Collected data

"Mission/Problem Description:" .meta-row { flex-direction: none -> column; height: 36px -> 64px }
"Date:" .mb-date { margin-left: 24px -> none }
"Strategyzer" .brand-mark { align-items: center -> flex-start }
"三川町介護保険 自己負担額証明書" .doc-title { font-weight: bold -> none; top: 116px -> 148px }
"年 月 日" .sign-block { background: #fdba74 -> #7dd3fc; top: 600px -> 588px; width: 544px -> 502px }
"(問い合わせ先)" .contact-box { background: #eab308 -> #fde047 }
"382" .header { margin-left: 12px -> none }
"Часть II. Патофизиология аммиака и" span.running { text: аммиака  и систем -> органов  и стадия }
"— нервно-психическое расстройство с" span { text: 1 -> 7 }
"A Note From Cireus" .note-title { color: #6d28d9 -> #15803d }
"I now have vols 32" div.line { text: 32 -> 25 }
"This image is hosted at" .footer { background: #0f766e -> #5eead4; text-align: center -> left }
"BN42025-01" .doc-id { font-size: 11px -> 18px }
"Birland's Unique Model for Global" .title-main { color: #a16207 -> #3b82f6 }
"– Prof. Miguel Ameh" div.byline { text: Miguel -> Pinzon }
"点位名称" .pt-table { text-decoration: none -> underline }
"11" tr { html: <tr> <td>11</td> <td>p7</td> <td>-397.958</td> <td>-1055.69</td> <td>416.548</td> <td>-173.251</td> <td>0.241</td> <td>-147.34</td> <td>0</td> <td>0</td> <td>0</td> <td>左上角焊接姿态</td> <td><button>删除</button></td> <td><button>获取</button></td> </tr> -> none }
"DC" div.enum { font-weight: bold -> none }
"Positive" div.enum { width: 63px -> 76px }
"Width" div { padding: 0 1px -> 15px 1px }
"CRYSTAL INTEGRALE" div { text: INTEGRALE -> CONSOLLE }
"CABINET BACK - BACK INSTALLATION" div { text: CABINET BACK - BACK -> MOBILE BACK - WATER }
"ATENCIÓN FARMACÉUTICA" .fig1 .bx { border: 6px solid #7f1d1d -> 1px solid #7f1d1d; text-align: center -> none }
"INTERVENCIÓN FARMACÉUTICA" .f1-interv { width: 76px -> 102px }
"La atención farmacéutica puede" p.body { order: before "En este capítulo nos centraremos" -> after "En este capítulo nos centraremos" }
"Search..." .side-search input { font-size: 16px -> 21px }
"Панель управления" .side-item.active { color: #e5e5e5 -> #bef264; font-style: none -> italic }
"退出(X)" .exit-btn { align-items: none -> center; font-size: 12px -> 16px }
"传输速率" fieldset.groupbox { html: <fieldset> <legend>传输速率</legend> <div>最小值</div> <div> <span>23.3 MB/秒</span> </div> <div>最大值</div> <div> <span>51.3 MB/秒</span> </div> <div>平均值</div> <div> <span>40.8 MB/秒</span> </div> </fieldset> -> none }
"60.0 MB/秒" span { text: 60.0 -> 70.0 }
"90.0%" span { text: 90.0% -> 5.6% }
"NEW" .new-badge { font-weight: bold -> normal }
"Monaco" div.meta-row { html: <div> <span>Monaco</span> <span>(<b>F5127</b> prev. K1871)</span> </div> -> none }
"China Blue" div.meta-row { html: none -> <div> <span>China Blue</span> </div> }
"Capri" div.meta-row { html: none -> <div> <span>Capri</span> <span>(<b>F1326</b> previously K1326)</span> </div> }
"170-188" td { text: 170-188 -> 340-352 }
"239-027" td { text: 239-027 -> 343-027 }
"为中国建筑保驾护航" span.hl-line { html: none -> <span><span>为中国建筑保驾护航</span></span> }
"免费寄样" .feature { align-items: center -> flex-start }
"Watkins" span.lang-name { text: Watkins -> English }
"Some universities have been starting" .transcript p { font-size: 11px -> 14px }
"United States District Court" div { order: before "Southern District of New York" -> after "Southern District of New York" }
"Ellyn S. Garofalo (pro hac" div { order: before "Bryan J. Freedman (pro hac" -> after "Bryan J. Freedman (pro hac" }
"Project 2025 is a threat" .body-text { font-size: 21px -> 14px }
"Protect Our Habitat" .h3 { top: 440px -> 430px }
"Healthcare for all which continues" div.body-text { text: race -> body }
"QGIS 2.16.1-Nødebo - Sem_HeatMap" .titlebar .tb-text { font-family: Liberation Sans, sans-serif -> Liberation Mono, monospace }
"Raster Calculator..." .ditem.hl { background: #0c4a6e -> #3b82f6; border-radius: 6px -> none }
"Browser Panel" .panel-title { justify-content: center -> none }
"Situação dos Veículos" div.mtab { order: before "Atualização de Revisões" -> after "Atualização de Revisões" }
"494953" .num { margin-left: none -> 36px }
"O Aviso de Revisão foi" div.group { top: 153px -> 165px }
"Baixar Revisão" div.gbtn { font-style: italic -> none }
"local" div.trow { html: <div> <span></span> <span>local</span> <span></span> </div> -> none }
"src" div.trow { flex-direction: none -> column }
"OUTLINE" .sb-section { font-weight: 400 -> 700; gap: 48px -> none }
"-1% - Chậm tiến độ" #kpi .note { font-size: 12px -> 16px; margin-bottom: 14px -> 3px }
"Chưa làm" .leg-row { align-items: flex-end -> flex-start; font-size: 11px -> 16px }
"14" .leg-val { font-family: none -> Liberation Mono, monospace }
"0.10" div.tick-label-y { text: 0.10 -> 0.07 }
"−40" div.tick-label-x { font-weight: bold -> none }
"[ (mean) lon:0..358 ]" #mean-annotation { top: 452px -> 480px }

§ WORK REQUEST
All lines in the data above from the one with "now have vols" through the one with "width: 63px ->" must be repeated exactly, and no others.

§ TASK RESPONSE
"I now have vols 32" div.line { text: 32 -> 25 }
"This image is hosted at" .footer { background: #0f766e -> #5eead4; text-align: center -> left }
"BN42025-01" .doc-id { font-size: 11px -> 18px }
"Birland's Unique Model for Global" .title-main { color: #a16207 -> #3b82f6 }
"– Prof. Miguel Ameh" div.byline { text: Miguel -> Pinzon }
"点位名称" .pt-table { text-decoration: none -> underline }
"11" tr { html: <tr> <td>11</td> <td>p7</td> <td>-397.958</td> <td>-1055.69</td> <td>416.548</td> <td>-173.251</td> <td>0.241</td> <td>-147.34</td> <td>0</td> <td>0</td> <td>0</td> <td>左上角焊接姿态</td> <td><button>删除</button></td> <td><button>获取</button></td> </tr> -> none }
"DC" div.enum { font-weight: bold -> none }
"Positive" div.enum { width: 63px -> 76px }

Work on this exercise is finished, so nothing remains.